Bräutigam Elisabeth, Track Christine, Seewald Dietmar H, Feichtinger Johann, Spiegl Kurt, Hammer Josef
Department of Radiation Oncology, Barmherzige Schwestern Hospital, Linz, Austria.
Strahlenther Onkol. 2009 Oct;185(10):663-8. doi: 10.1007/s00066-009-1984-x. Epub 2009 Oct 6.
To demonstrate the unfavorable results in survival rates in patients with medial breast cancer compared to patients with laterally located tumors of the mammary gland.

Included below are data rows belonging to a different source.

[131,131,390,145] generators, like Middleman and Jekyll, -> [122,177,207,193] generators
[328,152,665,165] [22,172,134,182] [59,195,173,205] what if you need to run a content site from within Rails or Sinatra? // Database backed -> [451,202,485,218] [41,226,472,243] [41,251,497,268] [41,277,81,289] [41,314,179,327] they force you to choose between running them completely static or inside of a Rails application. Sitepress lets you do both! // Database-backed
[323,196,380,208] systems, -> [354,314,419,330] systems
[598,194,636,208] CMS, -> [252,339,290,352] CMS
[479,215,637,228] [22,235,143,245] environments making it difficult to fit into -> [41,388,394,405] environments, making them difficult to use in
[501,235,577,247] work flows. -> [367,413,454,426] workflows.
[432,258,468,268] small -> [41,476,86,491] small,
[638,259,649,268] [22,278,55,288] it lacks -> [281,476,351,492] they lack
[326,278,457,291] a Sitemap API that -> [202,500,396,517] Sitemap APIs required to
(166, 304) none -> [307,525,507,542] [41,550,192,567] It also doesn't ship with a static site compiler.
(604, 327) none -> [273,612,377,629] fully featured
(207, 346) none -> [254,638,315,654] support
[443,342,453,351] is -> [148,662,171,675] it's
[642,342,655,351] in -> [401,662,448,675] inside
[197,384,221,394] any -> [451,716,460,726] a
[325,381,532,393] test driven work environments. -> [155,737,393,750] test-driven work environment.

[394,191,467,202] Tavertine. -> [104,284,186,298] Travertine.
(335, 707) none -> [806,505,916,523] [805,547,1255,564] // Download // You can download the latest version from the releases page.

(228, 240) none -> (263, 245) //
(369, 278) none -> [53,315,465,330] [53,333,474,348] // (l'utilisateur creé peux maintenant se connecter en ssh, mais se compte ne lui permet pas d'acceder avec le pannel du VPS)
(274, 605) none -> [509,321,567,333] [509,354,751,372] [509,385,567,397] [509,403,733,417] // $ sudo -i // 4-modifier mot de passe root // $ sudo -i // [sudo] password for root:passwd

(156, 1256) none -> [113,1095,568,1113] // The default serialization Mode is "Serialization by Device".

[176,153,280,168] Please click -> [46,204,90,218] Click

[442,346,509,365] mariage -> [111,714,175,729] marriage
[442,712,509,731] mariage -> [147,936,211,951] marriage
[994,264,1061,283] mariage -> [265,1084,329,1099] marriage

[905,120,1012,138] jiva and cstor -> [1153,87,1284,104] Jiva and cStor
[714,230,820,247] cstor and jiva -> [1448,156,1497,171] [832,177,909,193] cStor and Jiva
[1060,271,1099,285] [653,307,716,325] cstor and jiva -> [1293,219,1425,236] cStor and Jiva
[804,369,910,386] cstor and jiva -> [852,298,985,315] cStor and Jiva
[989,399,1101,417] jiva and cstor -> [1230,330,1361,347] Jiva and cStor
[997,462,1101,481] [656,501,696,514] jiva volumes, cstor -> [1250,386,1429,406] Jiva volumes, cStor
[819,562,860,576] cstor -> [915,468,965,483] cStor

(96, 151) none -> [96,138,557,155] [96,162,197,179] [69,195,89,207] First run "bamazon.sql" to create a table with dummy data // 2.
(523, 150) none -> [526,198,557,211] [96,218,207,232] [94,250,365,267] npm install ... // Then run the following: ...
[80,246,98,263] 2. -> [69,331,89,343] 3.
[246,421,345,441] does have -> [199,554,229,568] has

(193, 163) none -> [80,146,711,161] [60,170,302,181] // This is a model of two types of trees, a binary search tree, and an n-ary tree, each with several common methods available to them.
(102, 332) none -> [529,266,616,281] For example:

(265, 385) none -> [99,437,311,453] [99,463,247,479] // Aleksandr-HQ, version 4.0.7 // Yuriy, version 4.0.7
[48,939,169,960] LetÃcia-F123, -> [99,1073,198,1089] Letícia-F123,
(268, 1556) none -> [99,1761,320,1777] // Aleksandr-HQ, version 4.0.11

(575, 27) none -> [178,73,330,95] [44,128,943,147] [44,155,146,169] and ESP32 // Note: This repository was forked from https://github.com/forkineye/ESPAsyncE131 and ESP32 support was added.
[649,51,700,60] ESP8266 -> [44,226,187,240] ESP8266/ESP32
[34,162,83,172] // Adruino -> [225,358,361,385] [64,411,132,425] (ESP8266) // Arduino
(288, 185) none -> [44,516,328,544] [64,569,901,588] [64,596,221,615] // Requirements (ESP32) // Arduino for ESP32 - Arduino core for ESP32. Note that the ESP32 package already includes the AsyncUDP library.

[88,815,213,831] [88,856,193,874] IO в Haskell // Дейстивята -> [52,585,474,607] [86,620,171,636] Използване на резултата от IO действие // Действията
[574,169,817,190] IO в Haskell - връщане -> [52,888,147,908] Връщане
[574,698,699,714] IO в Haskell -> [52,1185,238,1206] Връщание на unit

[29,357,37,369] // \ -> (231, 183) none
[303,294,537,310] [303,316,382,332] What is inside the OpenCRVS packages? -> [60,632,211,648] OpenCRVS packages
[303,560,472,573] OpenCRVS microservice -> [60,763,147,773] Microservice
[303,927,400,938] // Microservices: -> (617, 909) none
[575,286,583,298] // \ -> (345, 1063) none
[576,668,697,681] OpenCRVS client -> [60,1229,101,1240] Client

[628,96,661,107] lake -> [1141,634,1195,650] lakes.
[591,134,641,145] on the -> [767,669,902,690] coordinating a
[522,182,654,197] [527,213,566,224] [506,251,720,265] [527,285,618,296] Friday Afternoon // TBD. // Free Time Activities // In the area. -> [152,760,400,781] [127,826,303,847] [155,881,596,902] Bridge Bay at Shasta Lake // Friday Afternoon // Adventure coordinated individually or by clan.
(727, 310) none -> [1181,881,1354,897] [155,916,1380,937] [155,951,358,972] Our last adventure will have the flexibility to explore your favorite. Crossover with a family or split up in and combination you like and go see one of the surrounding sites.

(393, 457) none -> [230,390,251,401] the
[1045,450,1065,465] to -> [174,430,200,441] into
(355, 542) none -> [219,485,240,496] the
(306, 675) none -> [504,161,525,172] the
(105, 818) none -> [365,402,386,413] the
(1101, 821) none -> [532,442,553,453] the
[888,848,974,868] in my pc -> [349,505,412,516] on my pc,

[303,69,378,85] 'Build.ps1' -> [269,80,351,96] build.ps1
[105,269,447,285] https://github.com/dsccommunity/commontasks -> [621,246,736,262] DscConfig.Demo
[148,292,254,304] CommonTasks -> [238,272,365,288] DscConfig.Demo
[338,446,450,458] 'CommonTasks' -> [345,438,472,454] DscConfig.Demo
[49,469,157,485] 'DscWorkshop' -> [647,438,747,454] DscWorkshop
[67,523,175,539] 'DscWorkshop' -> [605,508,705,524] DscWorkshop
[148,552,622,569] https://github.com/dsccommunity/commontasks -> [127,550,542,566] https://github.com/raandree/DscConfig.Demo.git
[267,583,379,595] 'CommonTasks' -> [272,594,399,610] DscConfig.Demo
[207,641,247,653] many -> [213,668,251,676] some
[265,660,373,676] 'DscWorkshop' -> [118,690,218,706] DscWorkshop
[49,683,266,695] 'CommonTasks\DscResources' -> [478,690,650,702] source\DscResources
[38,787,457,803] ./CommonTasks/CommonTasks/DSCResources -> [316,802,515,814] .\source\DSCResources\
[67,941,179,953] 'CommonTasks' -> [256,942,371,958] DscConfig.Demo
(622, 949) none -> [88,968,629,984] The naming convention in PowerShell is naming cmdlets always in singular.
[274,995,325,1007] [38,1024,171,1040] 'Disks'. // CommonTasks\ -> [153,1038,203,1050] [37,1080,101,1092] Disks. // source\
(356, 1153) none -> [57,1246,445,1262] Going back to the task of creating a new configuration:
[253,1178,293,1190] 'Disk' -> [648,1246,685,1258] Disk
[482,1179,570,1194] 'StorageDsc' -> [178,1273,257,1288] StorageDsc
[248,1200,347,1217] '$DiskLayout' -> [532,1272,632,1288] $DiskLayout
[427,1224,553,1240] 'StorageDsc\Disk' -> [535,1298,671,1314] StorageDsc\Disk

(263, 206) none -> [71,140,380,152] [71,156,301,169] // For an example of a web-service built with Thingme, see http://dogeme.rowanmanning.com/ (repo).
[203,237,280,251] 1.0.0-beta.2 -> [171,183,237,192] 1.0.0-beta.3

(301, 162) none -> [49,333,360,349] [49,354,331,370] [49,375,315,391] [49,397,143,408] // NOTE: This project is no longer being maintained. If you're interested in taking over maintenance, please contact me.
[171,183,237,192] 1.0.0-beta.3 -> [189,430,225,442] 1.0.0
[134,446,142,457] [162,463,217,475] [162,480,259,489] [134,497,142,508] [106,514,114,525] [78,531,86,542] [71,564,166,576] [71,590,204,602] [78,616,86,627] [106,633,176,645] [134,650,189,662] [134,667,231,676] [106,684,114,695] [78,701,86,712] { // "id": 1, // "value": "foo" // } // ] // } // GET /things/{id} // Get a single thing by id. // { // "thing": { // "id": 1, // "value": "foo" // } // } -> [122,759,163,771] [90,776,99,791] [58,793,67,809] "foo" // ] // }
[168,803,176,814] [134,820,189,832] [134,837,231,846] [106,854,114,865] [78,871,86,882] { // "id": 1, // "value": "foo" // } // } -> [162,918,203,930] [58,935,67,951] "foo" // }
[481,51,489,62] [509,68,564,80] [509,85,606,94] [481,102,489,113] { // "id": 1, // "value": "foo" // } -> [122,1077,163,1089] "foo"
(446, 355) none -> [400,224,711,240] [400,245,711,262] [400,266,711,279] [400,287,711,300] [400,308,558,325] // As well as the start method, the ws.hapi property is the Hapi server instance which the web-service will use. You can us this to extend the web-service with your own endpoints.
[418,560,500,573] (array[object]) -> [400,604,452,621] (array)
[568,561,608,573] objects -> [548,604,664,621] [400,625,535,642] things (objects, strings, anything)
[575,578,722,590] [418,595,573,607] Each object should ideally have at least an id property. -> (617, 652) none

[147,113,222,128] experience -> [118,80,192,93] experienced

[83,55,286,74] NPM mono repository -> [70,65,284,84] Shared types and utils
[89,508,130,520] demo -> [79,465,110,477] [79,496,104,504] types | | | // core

Between 1984 and 1995, 1,089 patients presenting with a total of 1,100 pT1-2 invasive carcinomas of the breast were treated at the authors' institution. 707 presented with tumors in the lateral quadrants, 294 with tumors in the medial quadrants, and 99 with tumors in the central quadrant. Treatment protocols involved breast-conserving surgery and whole-breast radiotherapy in all women, followed by a tumor bed boost dose according to risk factors for local recurrence. All axillary node-positive patients underwent systemic therapy (six cycles of classic CMF and/or 2-5 years of tamoxifen 20 mg/day). Rates of actuarial survival and local control were calculated by the Kaplan-Meier method and differences in survival curves were compared by use of the log-rank test.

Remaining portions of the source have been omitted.